The plain fact of the matter boils down to a fundamental principle of human nature: power and perks breed a sense of deservedness, and with that the allowance to justify more of the same. None of this ever happens without a concomitant attempt to avoid accountability. Not a single one of us is without the native impulses, and only a few of us live with the internal compass to hold ourselves responsible enough to avoid these problems, at least not without external assistance. The whole point of the office is to give beneficiaries reason to trust that officeholders will rise above nature and secure through stewardship obligations the requisite protections and assurances owed to clients and beneficiaries.

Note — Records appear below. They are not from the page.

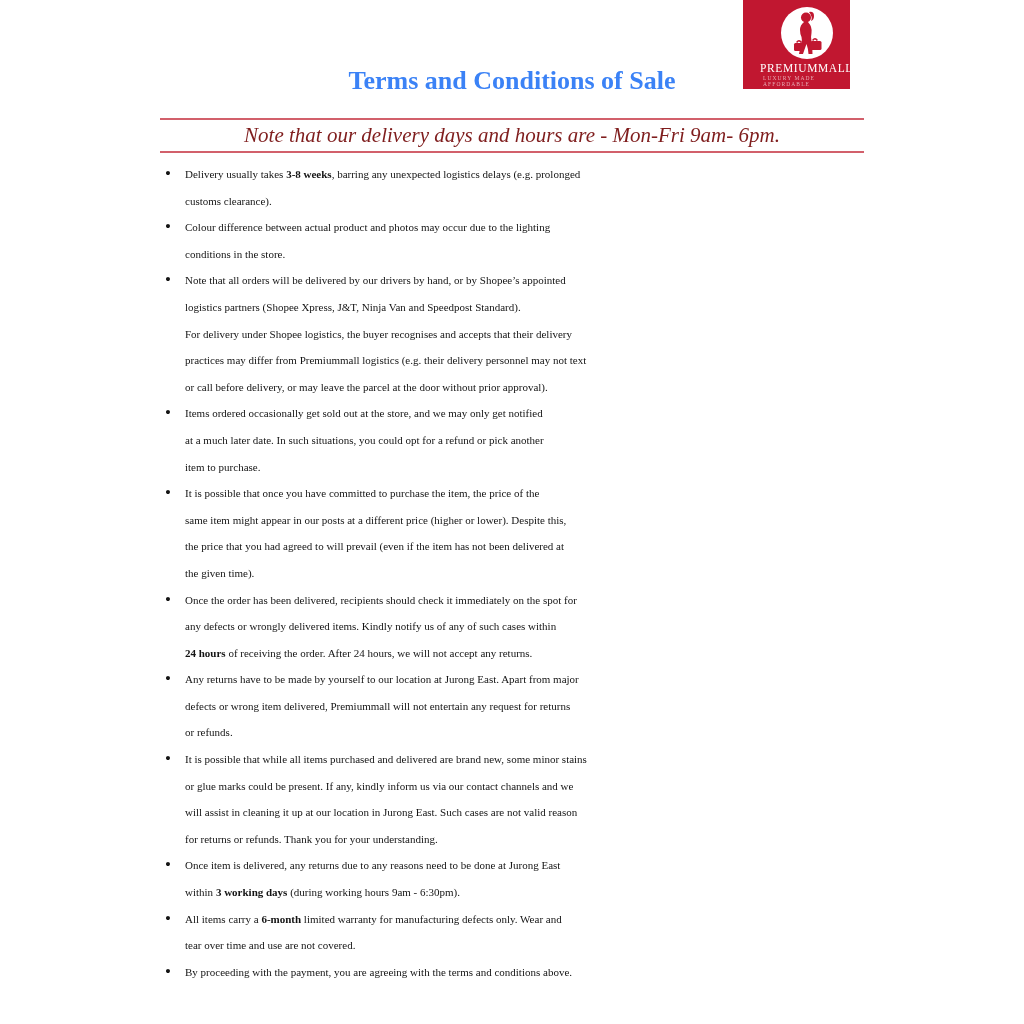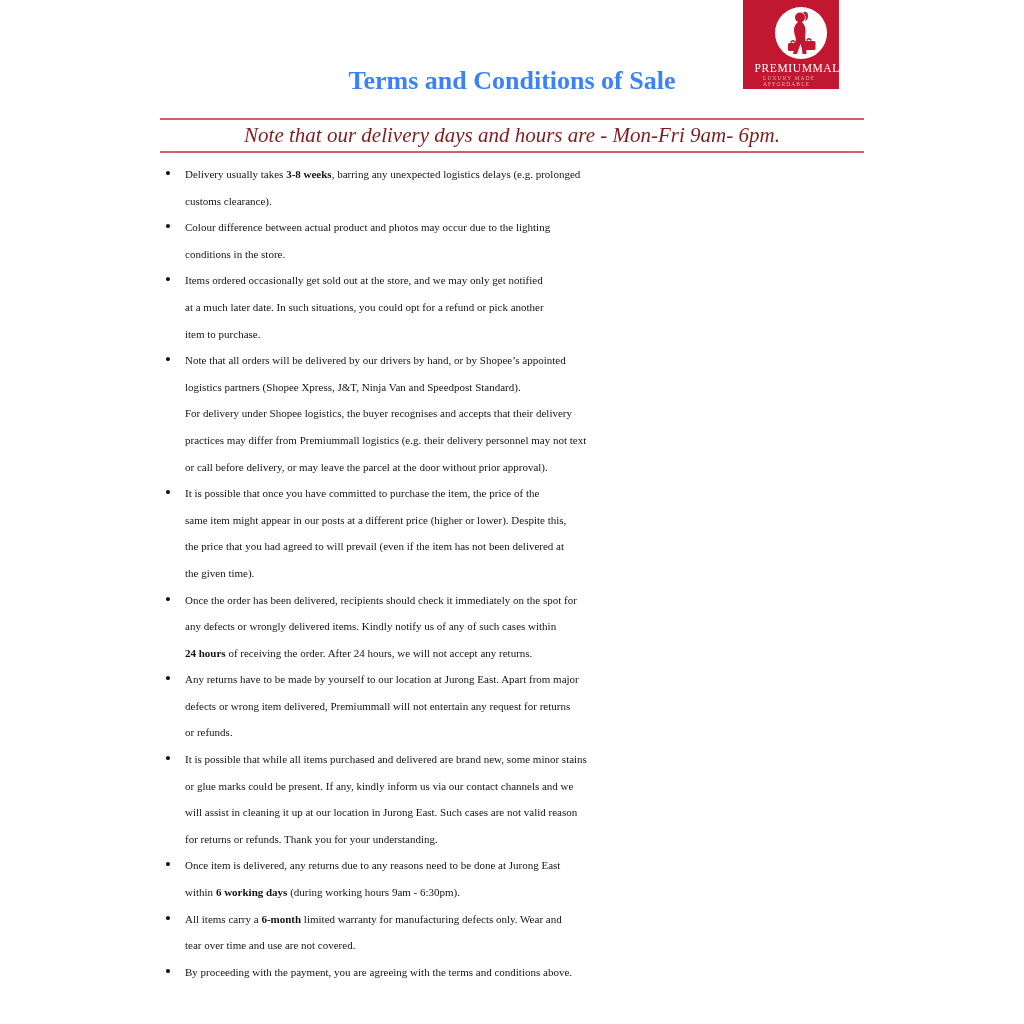--- a/index.html
+++ b/index.html
@@ -7,21 +7,21 @@
   body {
     width: 1024px; height: 1024px;
     position: relative;
     font-family: "Liberation Serif", "DejaVu Serif", serif;
     color: #141414;
     overflow: hidden;
   }
   .logo {
     position: absolute;
     left: 743px; top: 0;
-    width: 96px; height: 89px;
+    width: 107px; height: 89px;
     background: #c11730;
     display: flex; flex-direction: column;
     align-items: center;
     padding-left: 20px;
   }
   .logo-circle {
     margin-top: 7px;
     width: 52px; height: 52px;
     border-radius: 50%;
     background: #ffffff;
@@ -131,40 +131,40 @@
 
 <div class="rule rule-top"></div>
 <div class="notice">Note that our delivery days and hours are - Mon-Fri 9am- 6pm.</div>
 <div class="rule rule-bottom"></div>
 
 <ul class="terms-list">
     <li><span>Delivery usually takes </span><b>3-8 weeks</b><span>, barring any unexpected logistics delays (e.g. prolonged
 customs clearance).</span></li>
     <li><span>Colour difference between actual product and photos may occur due to the lighting
 conditions in the store.</span></li>
-    <li><span>Items ordered occasionally get sold out at the store, and we may only get notified
-at a much later date. In such situations, you could opt for a refund or pick another
-item to purchase.</span></li>
     <li><span>Note that all orders will be delivered by our drivers by hand, or by Shopee’s appointed
 logistics partners (Shopee Xpress, J&amp;T, Ninja Van and Speedpost Standard).
 For delivery under Shopee logistics, the buyer recognises and accepts that their delivery
 practices may differ from Premiummall logistics (e.g. their delivery personnel may not text
 or call before delivery, or may leave the parcel at the door without prior approval).</span></li>
+    <li><span>Items ordered occasionally get sold out at the store, and we may only get notified
+at a much later date. In such situations, you could opt for a refund or pick another
+item to purchase.</span></li>
     <li><span>It is possible that once you have committed to purchase the item, the price of the
 same item might appear in our posts at a different price (higher or lower). Despite this,
 the price that you had agreed to will prevail (even if the item has not been delivered at
 the given time).</span></li>
     <li><span>Once the order has been delivered, recipients should check it immediately on the spot for
 any defects or wrongly delivered items. Kindly notify us of any of such cases within
 </span><b>24 hours</b><span> of receiving the order. After 24 hours, we will not accept any returns.</span></li>
     <li><span>Any returns have to be made by yourself to our location at Jurong East. Apart from major
 defects or wrong item delivered, Premiummall will not entertain any request for returns
 or refunds.</span></li>
     <li><span>It is possible that while all items purchased and delivered are brand new, some minor stains
 or glue marks could be present. If any, kindly inform us via our contact channels and we
 will assist in cleaning it up at our location in Jurong East. Such cases are not valid reason
 for returns or refunds. Thank you for your understanding.</span></li>
     <li><span>Once item is delivered, any returns due to any reasons need to be done at Jurong East
-within </span><b>6 working days</b><span> (during working hours 9am - 6:30pm).</span></li>
+within </span><b>3 working days</b><span> (during working hours 9am - 6:30pm).</span></li>
     <li><span>All items carry a </span><b>6-month</b><span> limited warranty for manufacturing defects only. Wear and
 tear over time and use are not covered.</span></li>
     <li><span>By proceeding with the payment, you are agreeing with the terms and conditions above.</span></li>
   </ul>
 
 </body></html>

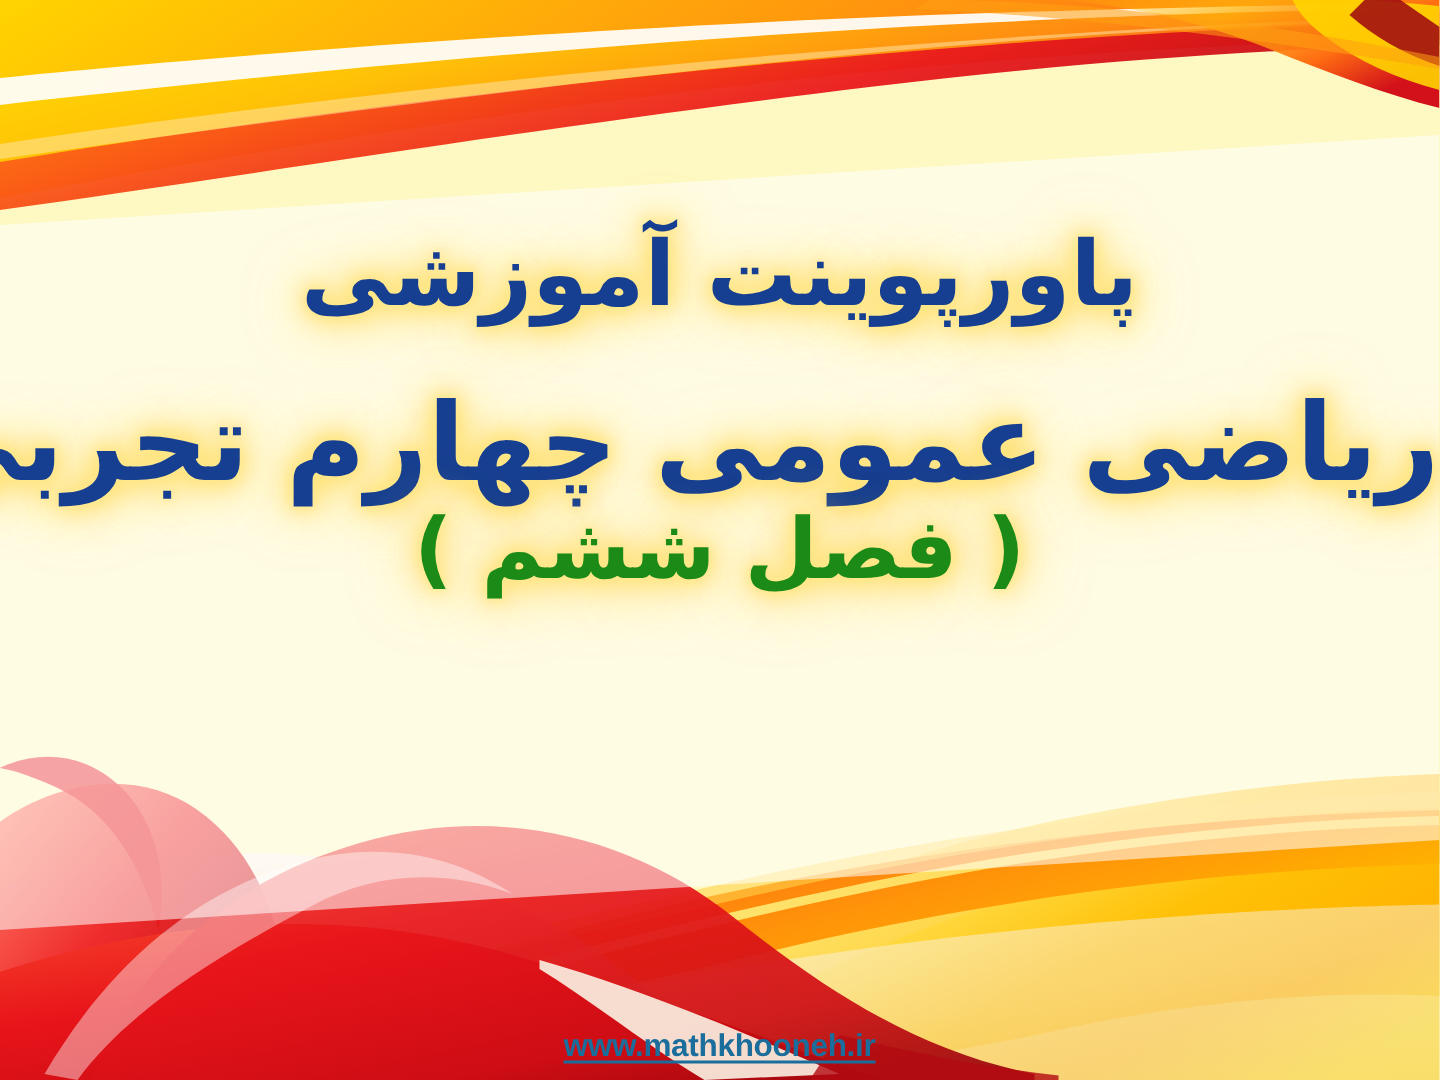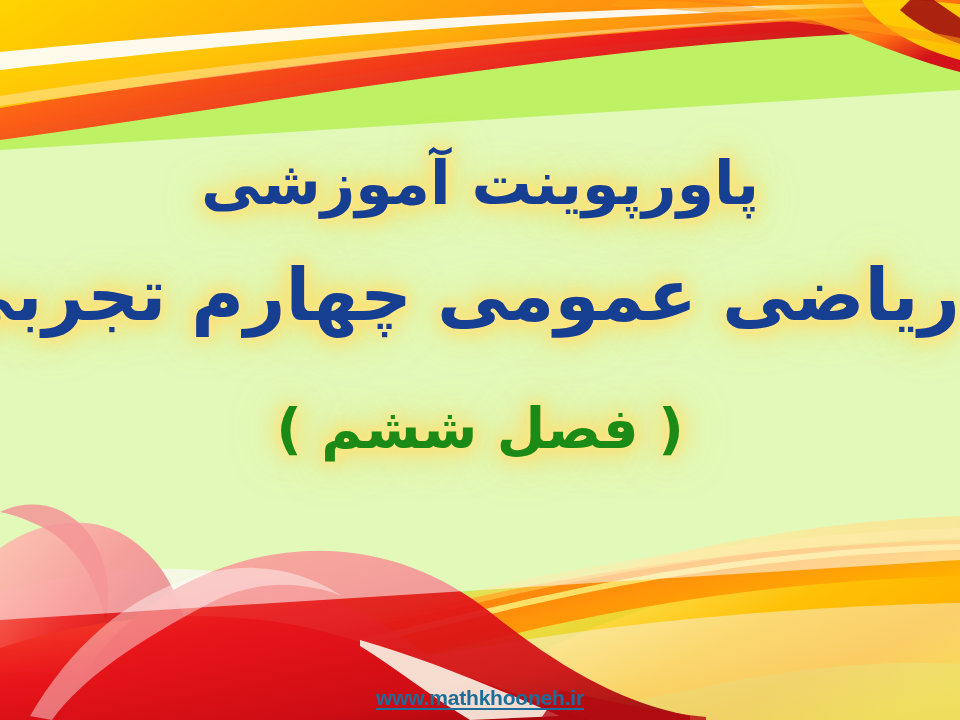--- a/index.html
+++ b/index.html
@@ -10,21 +10,21 @@
   }
   body {
     font-family: "DejaVu Sans", "Liberation Sans", sans-serif;
   }
 
   .slide {
     position: relative;
     width: 960px;
     height: 720px;
     overflow: hidden;
-    background: #bef264;
+    background: #fef9c3;
   }
 
   .deco-layer {
     position: absolute;
     inset: 0;
     width: 960px;
     height: 720px;
     pointer-events: none;
   }
 
@@ -66,21 +66,20 @@
       0 0 30px rgba(255,221,100,0.85),
       0 0 42px rgba(255,220,95,0.55);
   }
 
   .line-1 { font-size: 60px; }
   .line-2 { font-size: 72px; margin-top: 38px; }
 
   .line-3 {
     color: #1C8A16;
     font-size: 56px;
-    margin-top: 62px;
     text-shadow:
       0 0 6px #ffe98f,
       0 0 12px #ffe27a,
       0 0 22px #ffdd66,
       0 0 34px rgba(255,219,95,0.8),
       0 0 46px rgba(255,218,90,0.5);
   }
 
   
   .footer {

Where offices permit prerogatives dependent on specialized knowledge, the officeholder has a built-in excuse, namely, that only they can know enough to hold themselves accountable. But this is barely a half-truth. No one questions the right of an official to exercise independent judgment on account of specialized knowledge. The issue is one of negligence, which requires no one but impartial observers of reasonable intelligence to weigh the evidence. Courts do exactly that sort of thing, with or without expert witnesses (who are rendered an all but useless and supremely expensive sidelight given that we assign a 'pro' and a 'con', meaning that the jury still determines the issue on effectively the same basis as if without them).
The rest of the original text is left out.